[[ RECORDS SHOWN, beginning ]]
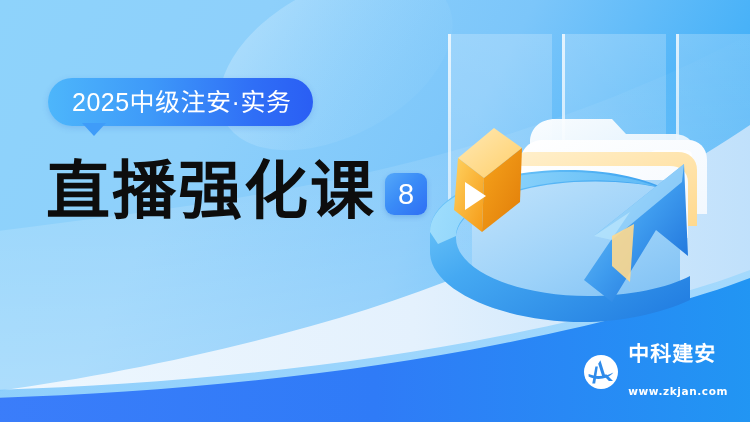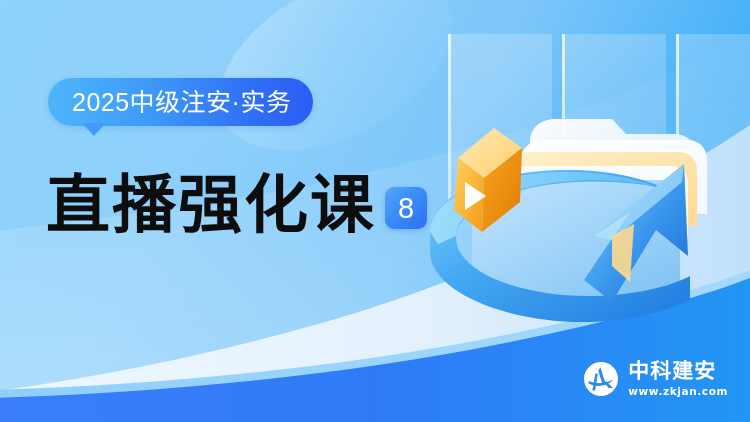--- a/index.html
+++ b/index.html
@@ -95,21 +95,21 @@
   }
   .hl-underline {
     position: absolute;
     left: 2px;
     top: 63px;
     width: 148px;
     height: 17px;
     background: #f7ef5b;
     z-index: 1;
   }
-  .hl-line-2 { margin-top: 14px; }
+  .hl-line-2 { }
 
   .num-badge {
     position: relative;
     z-index: 3;
     display: inline-block;
     width: 42px;
     height: 42px;
     border-radius: 9px;
     margin-left: 9px;
     vertical-align: 9px;
@@ -152,34 +152,34 @@
     flex: 0 0 36px;
   }
   .logo-text {
     margin-left: 9px;
     display: flex;
     flex-direction: column;
     justify-content: center;
   }
   .logo-name {
     color: #ffffff;
-    font-family: Liberation Serif, serif;
+    font-family: Liberation Mono, monospace;
     font-size: 21px;
     font-weight: 700;
     line-height: 22px;
     letter-spacing: 1px;
   }
   .logo-url {
     color: #ffffff;
     font-family: "DejaVu Sans", "Liberation Sans", sans-serif;
     font-size: 10.5px;
     font-weight: 700;
     line-height: 13px;
     letter-spacing: 0.6px;
-    margin-top: 3px;
+    margin-top: 18px;
   }
 </style>
 </head>
 <body>
 
 <div class="banner">
 
   <div class="bg-layer">
     <svg class="bg-svg" viewBox="0 0 750 422" xmlns="http://www.w3.org/2000/svg">
       <defs>

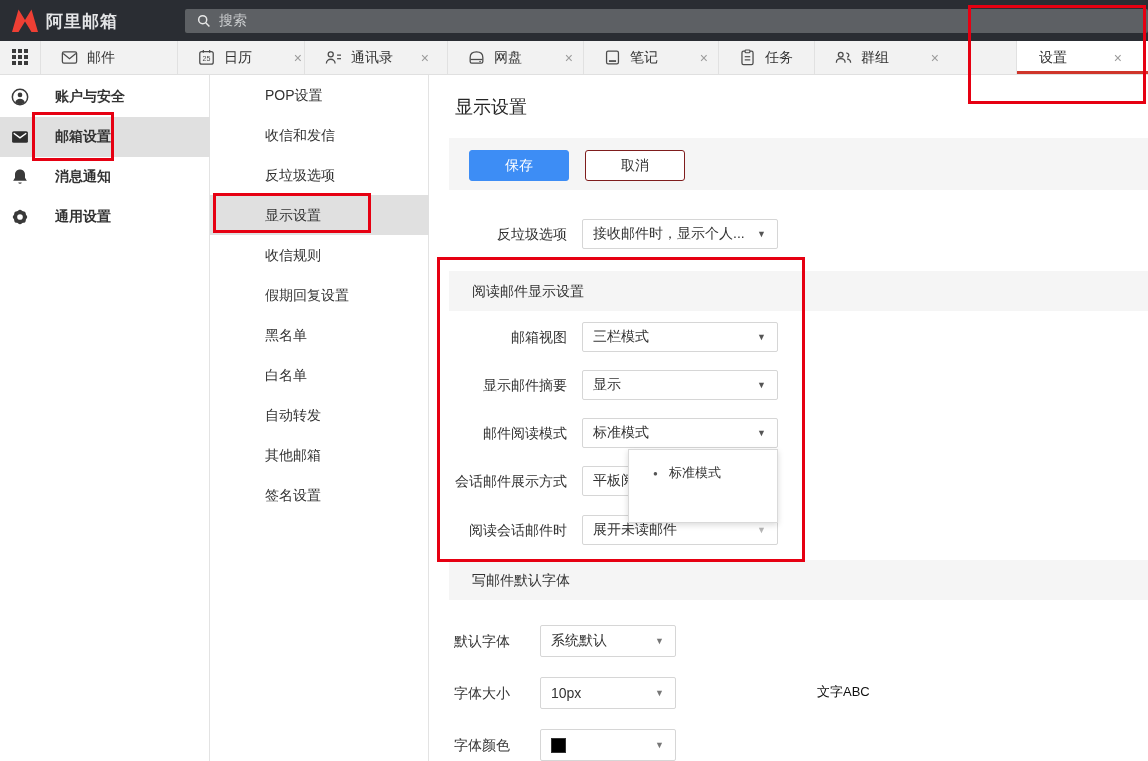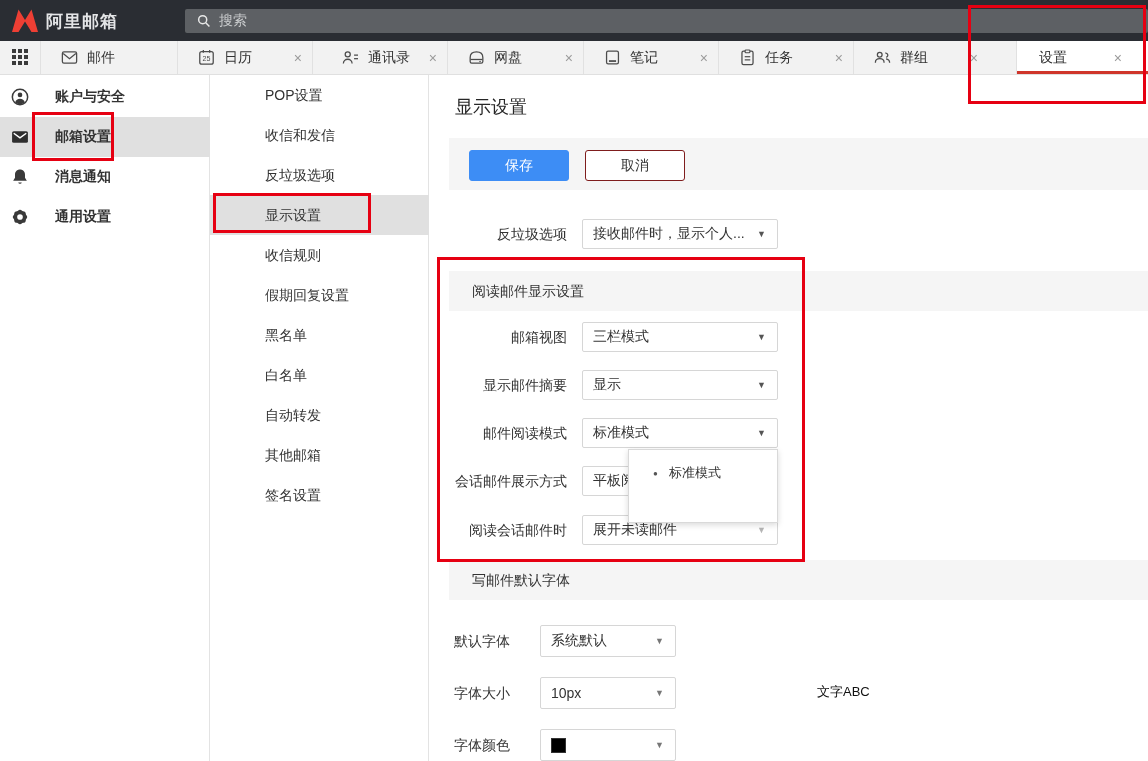--- a/index.html
+++ b/index.html
@@ -107,21 +107,21 @@
   <svg class="ticon" viewBox="0 0 24 24">
     <rect x="3.5" y="4.5" width="17" height="16" rx="2.5" fill="none" stroke="#4c4c4c" stroke-width="1.6"></rect>
     <line x1="8" y1="2.5" x2="8" y2="6" stroke="#4c4c4c" stroke-width="1.6"></line>
     <line x1="16" y1="2.5" x2="16" y2="6" stroke="#4c4c4c" stroke-width="1.6"></line>
     <text x="12" y="16.5" text-anchor="middle" font-size="9" fill="#4c4c4c">25</text>
   </svg>
   <span class="tlabel">日历</span>
   <span class="tclose">×</span>
 </div>
 
-<div class="abs tab" style="left:312px;width:135px;padding-left:9px;">
+<div class="abs tab" style="left:304px;width:135px;">
   <svg class="ticon" viewBox="0 0 24 24">
     <circle cx="8.5" cy="8" r="3.2" fill="none" stroke="#4c4c4c" stroke-width="1.6"></circle>
     <path d="M3,19.5c0-3.2 2.5-5.3 5.5-5.3s5.5,2.1 5.5,5.3" fill="none" stroke="#4c4c4c" stroke-width="1.6"></path>
     <line x1="16.5" y1="9" x2="21.5" y2="9" stroke="#4c4c4c" stroke-width="1.6"></line>
     <line x1="16.5" y1="13.5" x2="21.5" y2="13.5" stroke="#4c4c4c" stroke-width="1.6"></line>
   </svg>
   <span class="tlabel">通讯录</span>
   <span class="tclose">×</span>
 </div>
 
@@ -148,21 +148,21 @@
   <svg class="ticon" viewBox="0 0 24 24">
     <rect x="5" y="4" width="14" height="17" rx="2" fill="none" stroke="#4c4c4c" stroke-width="1.6"></rect>
     <rect x="9" y="2.5" width="6" height="3.5" rx="1" fill="#f2f2f2" stroke="#4c4c4c" stroke-width="1.4"></rect>
     <line x1="8.5" y1="11" x2="15.5" y2="11" stroke="#4c4c4c" stroke-width="1.5"></line>
     <line x1="8.5" y1="15" x2="15.5" y2="15" stroke="#4c4c4c" stroke-width="1.5"></line>
   </svg>
   <span class="tlabel">任务</span>
   <span class="tclose">×</span>
 </div>
 
-<div class="abs tab" style="left:853px;width:135px;">
+<div class="abs tab" style="left:814px;width:135px;">
   <svg class="ticon" viewBox="0 0 24 24">
     <circle cx="8.5" cy="8.5" r="3" fill="none" stroke="#4c4c4c" stroke-width="1.6"></circle>
     <path d="M3,18.5c0-3 2.4-5 5.5-5s5.5,2 5.5,5" fill="none" stroke="#4c4c4c" stroke-width="1.6"></path>
     <path d="M15.5,6.5a2.6,2.6 0 1 1 1,5.1" fill="none" stroke="#4c4c4c" stroke-width="1.6"></path>
     <path d="M16.5,13.6c2.6,0.4 4.5,2.3 4.5,4.9" fill="none" stroke="#4c4c4c" stroke-width="1.6"></path>
   </svg>
   <span class="tlabel">群组</span>
   <span class="tclose">×</span>
 </div>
[[ RECORDS SHOWN, end ]]
PROBLEM DETAILS: Restate the data word for word while omitting each picture.

REPLY:
--- a/index.html
+++ b/index.html
@@ -95,21 +95,21 @@
   }
   .hl-underline {
     position: absolute;
     left: 2px;
     top: 63px;
     width: 148px;
     height: 17px;
     background: #f7ef5b;
     z-index: 1;
   }
-  .hl-line-2 { margin-top: 14px; }
+  .hl-line-2 { }
 
   .num-badge {
     position: relative;
     z-index: 3;
     display: inline-block;
     width: 42px;
     height: 42px;
     border-radius: 9px;
     margin-left: 9px;
     vertical-align: 9px;
@@ -152,34 +152,34 @@
     flex: 0 0 36px;
   }
   .logo-text {
     margin-left: 9px;
     display: flex;
     flex-direction: column;
     justify-content: center;
   }
   .logo-name {
     color: #ffffff;
-    font-family: Liberation Serif, serif;
+    font-family: Liberation Mono, monospace;
     font-size: 21px;
     font-weight: 700;
     line-height: 22px;
     letter-spacing: 1px;
   }
   .logo-url {
     color: #ffffff;
     font-family: "DejaVu Sans", "Liberation Sans", sans-serif;
     font-size: 10.5px;
     font-weight: 700;
     line-height: 13px;
     letter-spacing: 0.6px;
-    margin-top: 3px;
+    margin-top: 18px;
   }
 </style>
 </head>
 <body>
 
 <div class="banner">
 
   <div class="bg-layer">
     <svg class="bg-svg" viewBox="0 0 750 422" xmlns="http://www.w3.org/2000/svg">
       <defs>

--- a/index.html
+++ b/index.html
@@ -107,21 +107,21 @@
   <svg class="ticon" viewBox="0 0 24 24">
     <rect x="3.5" y="4.5" width="17" height="16" rx="2.5" fill="none" stroke="#4c4c4c" stroke-width="1.6"></rect>
     <line x1="8" y1="2.5" x2="8" y2="6" stroke="#4c4c4c" stroke-width="1.6"></line>
     <line x1="16" y1="2.5" x2="16" y2="6" stroke="#4c4c4c" stroke-width="1.6"></line>
     <text x="12" y="16.5" text-anchor="middle" font-size="9" fill="#4c4c4c">25</text>
   </svg>
   <span class="tlabel">日历</span>
   <span class="tclose">×</span>
 </div>
 
-<div class="abs tab" style="left:312px;width:135px;padding-left:9px;">
+<div class="abs tab" style="left:304px;width:135px;">
   <svg class="ticon" viewBox="0 0 24 24">
     <circle cx="8.5" cy="8" r="3.2" fill="none" stroke="#4c4c4c" stroke-width="1.6"></circle>
     <path d="M3,19.5c0-3.2 2.5-5.3 5.5-5.3s5.5,2.1 5.5,5.3" fill="none" stroke="#4c4c4c" stroke-width="1.6"></path>
     <line x1="16.5" y1="9" x2="21.5" y2="9" stroke="#4c4c4c" stroke-width="1.6"></line>
     <line x1="16.5" y1="13.5" x2="21.5" y2="13.5" stroke="#4c4c4c" stroke-width="1.6"></line>
   </svg>
   <span class="tlabel">通讯录</span>
   <span class="tclose">×</span>
 </div>
 
@@ -148,21 +148,21 @@
   <svg class="ticon" viewBox="0 0 24 24">
     <rect x="5" y="4" width="14" height="17" rx="2" fill="none" stroke="#4c4c4c" stroke-width="1.6"></rect>
     <rect x="9" y="2.5" width="6" height="3.5" rx="1" fill="#f2f2f2" stroke="#4c4c4c" stroke-width="1.4"></rect>
     <line x1="8.5" y1="11" x2="15.5" y2="11" stroke="#4c4c4c" stroke-width="1.5"></line>
     <line x1="8.5" y1="15" x2="15.5" y2="15" stroke="#4c4c4c" stroke-width="1.5"></line>
   </svg>
   <span class="tlabel">任务</span>
   <span class="tclose">×</span>
 </div>
 
-<div class="abs tab" style="left:853px;width:135px;">
+<div class="abs tab" style="left:814px;width:135px;">
   <svg class="ticon" viewBox="0 0 24 24">
     <circle cx="8.5" cy="8.5" r="3" fill="none" stroke="#4c4c4c" stroke-width="1.6"></circle>
     <path d="M3,18.5c0-3 2.4-5 5.5-5s5.5,2 5.5,5" fill="none" stroke="#4c4c4c" stroke-width="1.6"></path>
     <path d="M15.5,6.5a2.6,2.6 0 1 1 1,5.1" fill="none" stroke="#4c4c4c" stroke-width="1.6"></path>
     <path d="M16.5,13.6c2.6,0.4 4.5,2.3 4.5,4.9" fill="none" stroke="#4c4c4c" stroke-width="1.6"></path>
   </svg>
   <span class="tlabel">群组</span>
   <span class="tclose">×</span>
 </div>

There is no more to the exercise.